La Municipalidad de El Calafate mantiene la decisión de caducidad sobre las tierras. Condiciona la medida a un posible acuerdo con el IDUV, pero hasta el momento no hay diálogos. La construcción de un barrio a medio terminar quedó frenada.
Como informara este diario en su edición del viernes, después de siete años de paralizada la obra por falta de financiamiento, la construcción de ese barrio en El Calafate fue reactivada. El IDUV llegó a un acuerdo con la empresa adjudicataria EDECO para que retome los trabajos en 58 viviendas que habían empezado a construirse, de las 90 proyectadas.
Pero cuando comenzó el movimiento de obra, el municipio local paralizó los trabajos. Es que hace poco más de un año, en momentos que la obra quedó abandonada, y aumentaba la pelea entre Provincia y Municipalidad, el intendente Javier Belloni firmó dos decretos caducando tierras que años antes habían sido entregadas al Instituto provincial para que desarrollara obras públicas, entre ellas ese barrio.
El principal fundamento de la caducidad es que el IDUV incumplió con el objeto para el que habían sido entregados esos terrenos.
Para el municipio, los terrenos son de su propiedad, aunque en todo este tiempo no tomó posesión ni les dio nuevo destino a esas tierras, ni las mejoras que quedaron sobre ella.
Argumentando su rol de propietario clausuró la obra hace unas dos semanas y no permite que la empresa realice trabajos.
Rol
El secretario de Asuntos Técnicos y Administrativos del municipio, Juan Manuel Miñones, dijo a La Opinión Austral que el municipio hace cumplir su rol de propietario de la tierra. “El IDUV tendría que haber venido al municipio y explicado qué y cómo lo quiere hacer, porque la tierra es municipal”, dijo.

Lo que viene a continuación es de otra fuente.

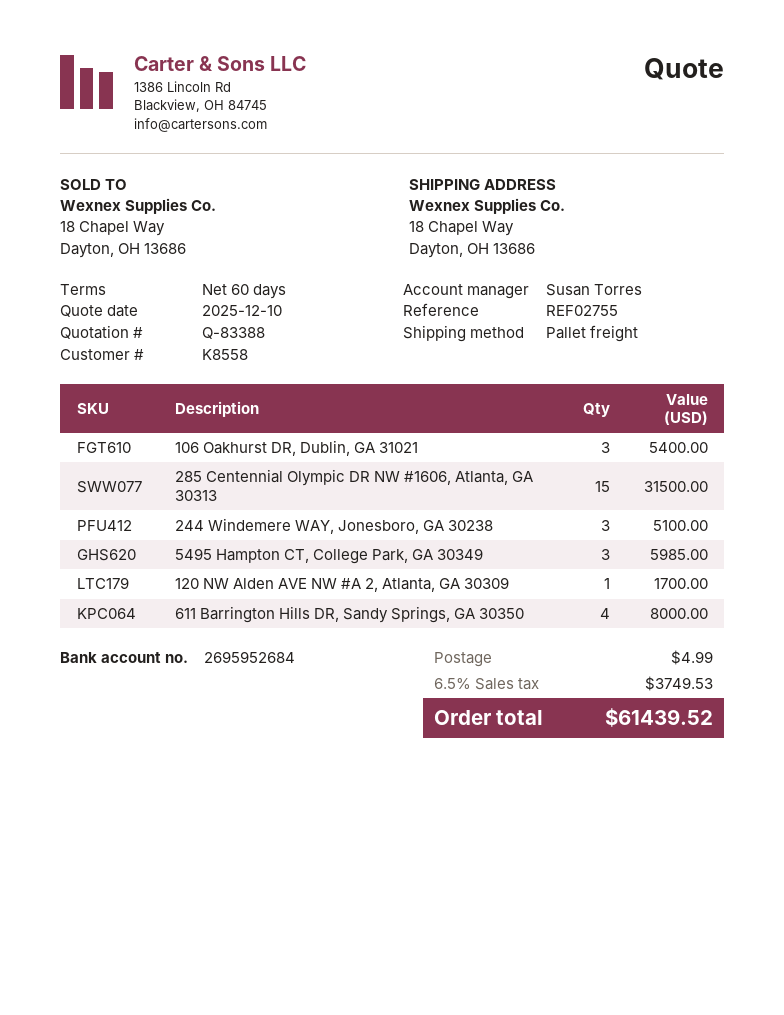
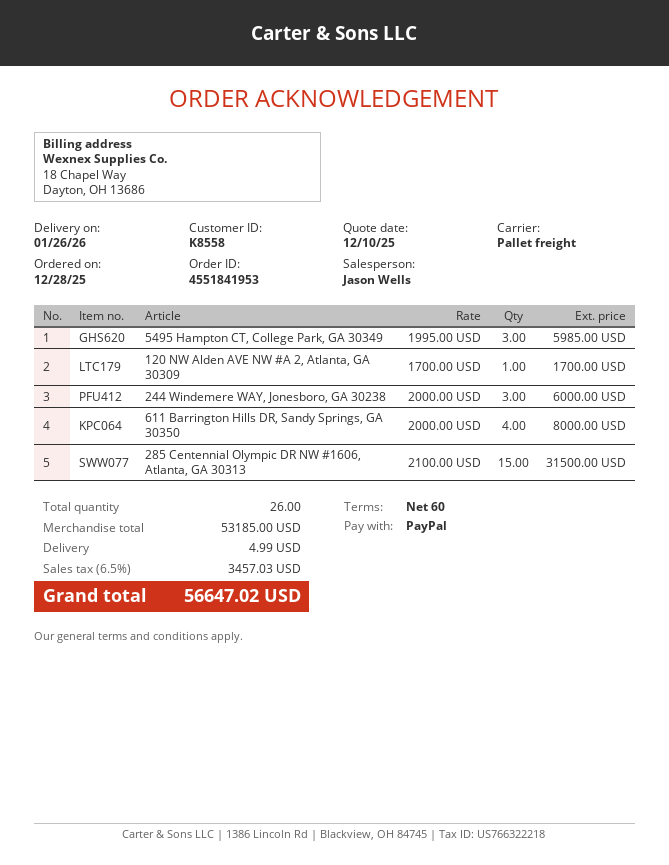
sales rep: Susan Torres -> Jason Wells
106 Oakhurst DR, Dublin, GA 31021: 3 for 5400.00 -> none
244 Windemere WAY, Jonesboro, GA 30238: 3 for 5100.00 -> 3 for 6000.00
tax: 6.5% = 3749.53 -> 6.5% = 3457.03
total: 61439.52 -> 56647.02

El funcionario agregó que los decretos de caducidad fueron cuestionados por el IDUV en una presentación realizada ante el Tribunal Superior de Justicia de Santa Cruz, tema sobre el que aún no tiene solución. “No se entiende cómo, incluso llevando la discusión a la Justicia, de un día para otro aparece una empresa reactivando trabajos”, agregó.
Para Miñones, el IDUV debe enviar a representantes a hablar con el municipio y así intentar destrabar la situación, pero comentó que por ahora no han existido diálogos.
Cautela
El funcionario enfatizó que el municipio ha actuado en forma cautelosa, ya que decretando la caducidad de las tierras no les dio un inmediato nuevo destino, entendiendo también que hay una resolución pendiente de la Justicia. “La idea de la recuperación de esas tierras es atender la demanda local, pero no hemos entregado a ninguna familia porque sabemos que hay un planteo en la Justicia y no quisimos generar mayores problemas”, dijo.
Por ahora la situación no genera mayores novedades. Desde el municipio calafatense aseguran que la caducidad se mantiene, hasta que la Justicia dictamine lo contrario o que el IDUV abra un diálogo que pueda llevar a algún acuerdo.